Re: Help bring Digital Libraries to Africa! by loma(m): 5:48am On Feb 20, 2011
Just got an expression of interest in the project from this great Nigerian.

Who is Ndubuisi Ekekwe?
Ndubuisi Ekekwe was born in Ovim, Abia state. He attended Secondary Technical School, Ovim where he passed the SSCE/WASC with 8 distinctions including A2 in Further Mathematics and set his school all-time best result in that examination. Ndubuisi was so gifted that while in SS1, he self-prepared himself for none-science subjects and passed them with distinctions in GCE. He continued in school because of his passion for sciences. He obtained bachelor in engineering degree from Federal University of Technology, Owerri as the best student in the department of electrical & computer engineering with specialization in electronics/computer engineering in 1998.

He holds four masters degrees: MBA (University of Calabar), MTech (Federal University of Technology, Akure), Ms (Tuskegee University, USA), MSE (Johns Hopkins University, USA) and two doctorates in management from St. Clements University and Electrical & Computer Engineering specializing in microelectronics & medical robotics engineering, at the Johns Hopkins University, USA in March 2009. His research involves making integrated circuits with applications on alternative energies, medical robotics, biomedical systems and neuromorphics-an area that involves creating artificial human organs like retinas, cochlea and brain.

Ndubuisi began his doctorate in the Johns Hopkins University, USA after completing his Ms at Tuskegee University, USA with a CGPA of 4/4 in electrical engineering. That academic brilliance gave him the prestigious United States ERC/National Science Foundation and Johns Hopkins University fellowships. During his masters, he received the United States EMCWA scholarship and worked on the NASA’s Jet Propulsion project that focused on distribution of high frequency in the space environment. He has received many awards including the United Kingdom Congress on Computer Assisted Surgery and nomination for the Johns Hopkins Institutions Diversity Recognition Award. In June 2007, the Johns Hopkins University Whiting School of Engineering awarded him the SAMSTAG fellowship for ‘outstanding performance by a graduate student’.

Ndubuisi is certified in many key technologies and has published many technical papers in leading journals and conferences. His working experiences include NNPC and Diamond Bank. He holds two pending patents on microelectronics and has consulted for universities, World Bank, and firms. He also holds visiting appointments in two African universities and presently the principal investigator of emerging Africa’s first microelectronics institute. He is attending the African Union congress in Kenya this March and will join a leading US semiconductor firm as a team shaping the future of computing.

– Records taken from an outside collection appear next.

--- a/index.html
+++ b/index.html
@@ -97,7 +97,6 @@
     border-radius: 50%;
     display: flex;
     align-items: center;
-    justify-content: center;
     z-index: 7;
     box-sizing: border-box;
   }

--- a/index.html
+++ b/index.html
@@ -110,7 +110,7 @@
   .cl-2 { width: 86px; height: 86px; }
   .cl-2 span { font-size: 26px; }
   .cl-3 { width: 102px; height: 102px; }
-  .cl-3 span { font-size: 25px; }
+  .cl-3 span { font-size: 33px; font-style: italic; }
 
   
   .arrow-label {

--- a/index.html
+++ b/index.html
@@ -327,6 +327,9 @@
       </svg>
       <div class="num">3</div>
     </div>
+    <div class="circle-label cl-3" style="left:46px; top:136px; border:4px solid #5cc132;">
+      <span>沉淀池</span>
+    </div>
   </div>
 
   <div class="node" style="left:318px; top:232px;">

Ndubuisi is the Founder/President of African Institution of Technology. He is selected for inclusion in the Marquis Who’s Who in America (2010 edition) and Strathmore’s Who’s Who Worldwide (2009). His first book, Nanotechnology and Microelectronics: Global Diffusion, Economics and Policy, by IGI Global, USA will be ready early next year.

What is www.afrit.org?
Afrit stands for African Institution of Technology. Our mission is to provide practical educational support, enable technology policies, and facilitate bottom-up creative technology diffusion in African economies. My vision on this organization is simply to provide support to tertiary institutions interested in introducing cutting edge programs in their curricula. We understand that many African schools do not have the human skills to properly educate their students on these areas. What we do is to work with these institutions to develop the courses, lab manuals and necessary experiments that will facilitate practical academic experiences for the students. We do not charge for our services; they are free and open to all institutions in Africa. We focus mainly on microelectronics, semiconductors, computing (hardware), and robotics. We also source for textbooks from Western publishers and donate to schools. These books are usually technical textbooks. We have members across Europe, Canada and USA.

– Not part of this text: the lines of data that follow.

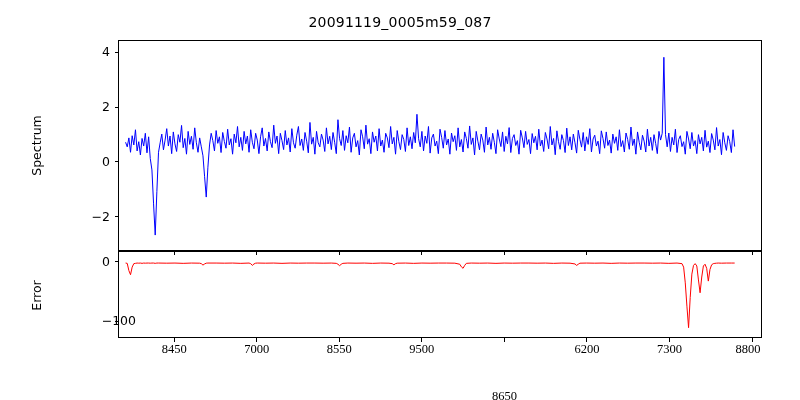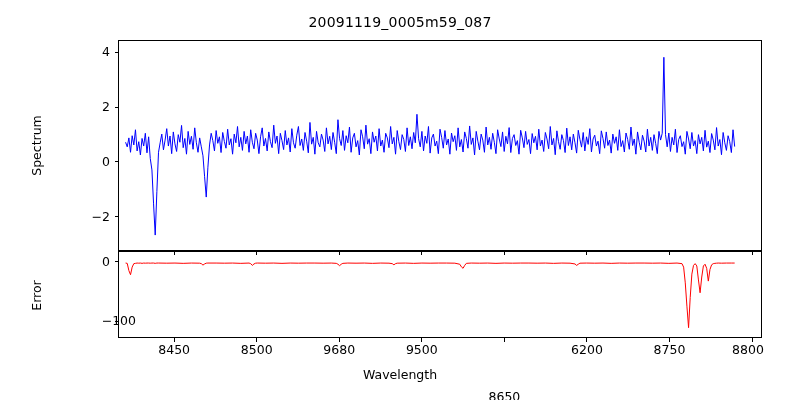--- a/index.html
+++ b/index.html
@@ -72,6 +72,7 @@
     text-align: center;
     width: 60px;
     margin-left: -30px;
+    font-family: Liberation Serif, serif;
   }
   #xlabel {
     position: absolute;

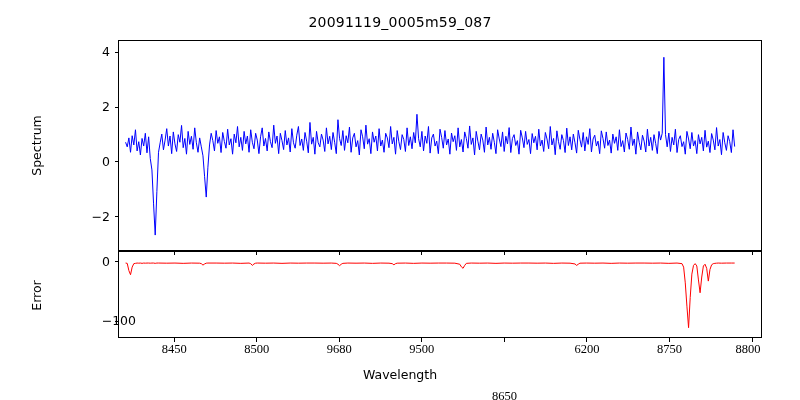--- a/index.html
+++ b/index.html
@@ -128,7 +128,7 @@
       <div class="xtick-label" style="left: 174.144px;">8450</div>
       <div class="tickmark" style="left: 256.208px; top: 251px; width: 1px; height: 3.5px;"></div>
       <div class="tickmark" style="left: 256.208px; top: 338px; width: 1px; height: 3.5px;"></div>
-      <div class="xtick-label" style="left: 256.708px;">8500</div>
+      <div class="xtick-label" style="left: 256.708px;">7000</div>
       <div class="tickmark" style="left: 338.772px; top: 251px; width: 1px; height: 3.5px;"></div>
       <div class="tickmark" style="left: 338.772px; top: 338px; width: 1px; height: 3.5px;"></div>
       <div class="xtick-label" style="left: 339.272px;">9680</div>

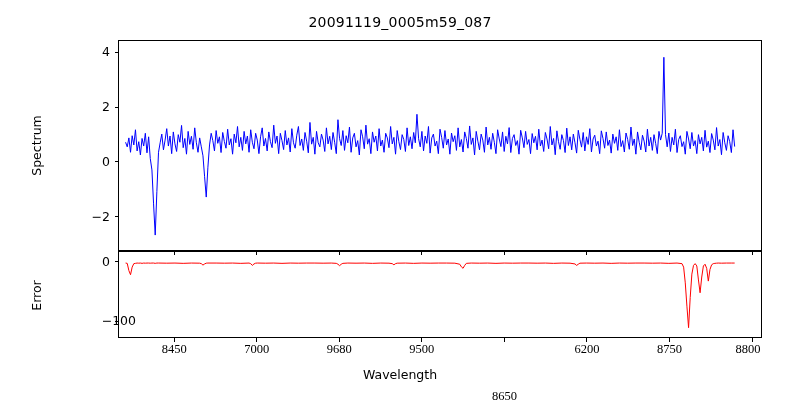--- a/index.html
+++ b/index.html
@@ -131,7 +131,7 @@
       <div class="xtick-label" style="left: 256.708px;">7000</div>
       <div class="tickmark" style="left: 338.772px; top: 251px; width: 1px; height: 3.5px;"></div>
       <div class="tickmark" style="left: 338.772px; top: 338px; width: 1px; height: 3.5px;"></div>
-      <div class="xtick-label" style="left: 339.272px;">9680</div>
+      <div class="xtick-label" style="left: 339.272px;">8550</div>
       <div class="tickmark" style="left: 421.336px; top: 251px; width: 1px; height: 3.5px;"></div>
       <div class="tickmark" style="left: 421.336px; top: 338px; width: 1px; height: 3.5px;"></div>
       <div class="xtick-label" style="left: 421.836px;">9500</div>

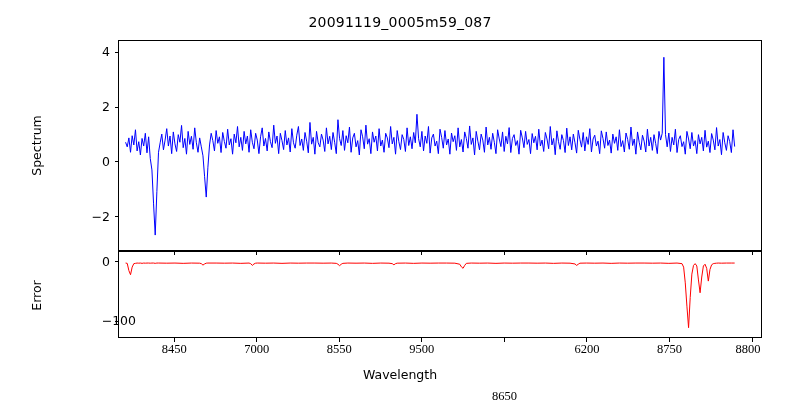--- a/index.html
+++ b/index.html
@@ -143,7 +143,7 @@
       <div class="xtick-label" style="left: 586.964px;">6200</div>
       <div class="tickmark" style="left: 669.028px; top: 251px; width: 1px; height: 3.5px;"></div>
       <div class="tickmark" style="left: 669.028px; top: 338px; width: 1px; height: 3.5px;"></div>
-      <div class="xtick-label" style="left: 669.528px;">8750</div>
+      <div class="xtick-label" style="left: 669.528px;">7300</div>
       <div class="tickmark" style="left: 751.592px; top: 251px; width: 1px; height: 3.5px;"></div>
       <div class="tickmark" style="left: 751.592px; top: 338px; width: 1px; height: 3.5px;"></div>
       <div class="xtick-label" style="left: 748px;">8800</div>

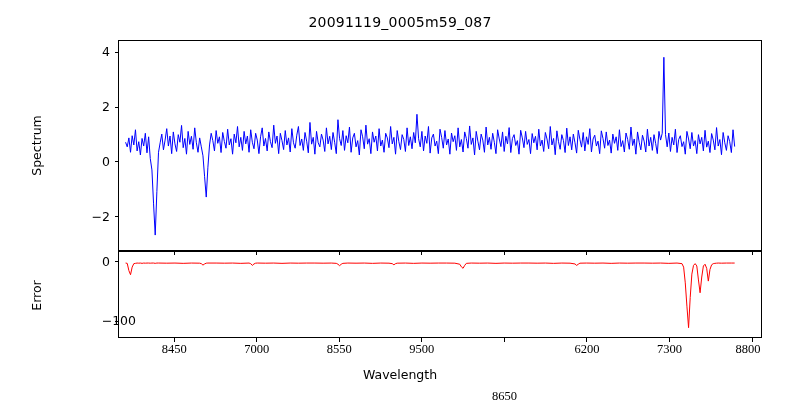--- a/index.html
+++ b/index.html
@@ -164,7 +164,6 @@
   <div class="ylabel-rot" id="ylabel-spectrum">Spectrum</div>
   <div class="ylabel-rot" id="ylabel-error">Error</div>
 
-  <div id="xlabel">Wavelength</div>
 
 </div>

Another important area of our work is provision of computer aided design (CAD) tools. CAD tools are software programs created to facilitate design and automation in science and engineering. They are very expensive to acquire and license and certainly beyond the reach of our schools. However, even in the United States, schools do not buy some of them from their vendors or manufacturers. The companies simply donate them as part of their strategies to ensure that students get used to their products. Afrit has written many of these companies and they are simply ready to help our schools. For the really cheap CAD, they give us the permission to use them in teaching. These are the activities of Afrit. When a school needs a CAD, we can help them get free license for some of them for their educational and research needs.

Afrit has also worked with foreign partners to enable us fabricate integrated circuits designed by students in Africa. For instance, if a student designs integrated circuits (or chips) for camera, brain interface, cell phone, calculator, etc, we have the capacities to fabricate those chips and send back to the student for testing. The goal is to help our students experience the complete design cycle: from design to testing.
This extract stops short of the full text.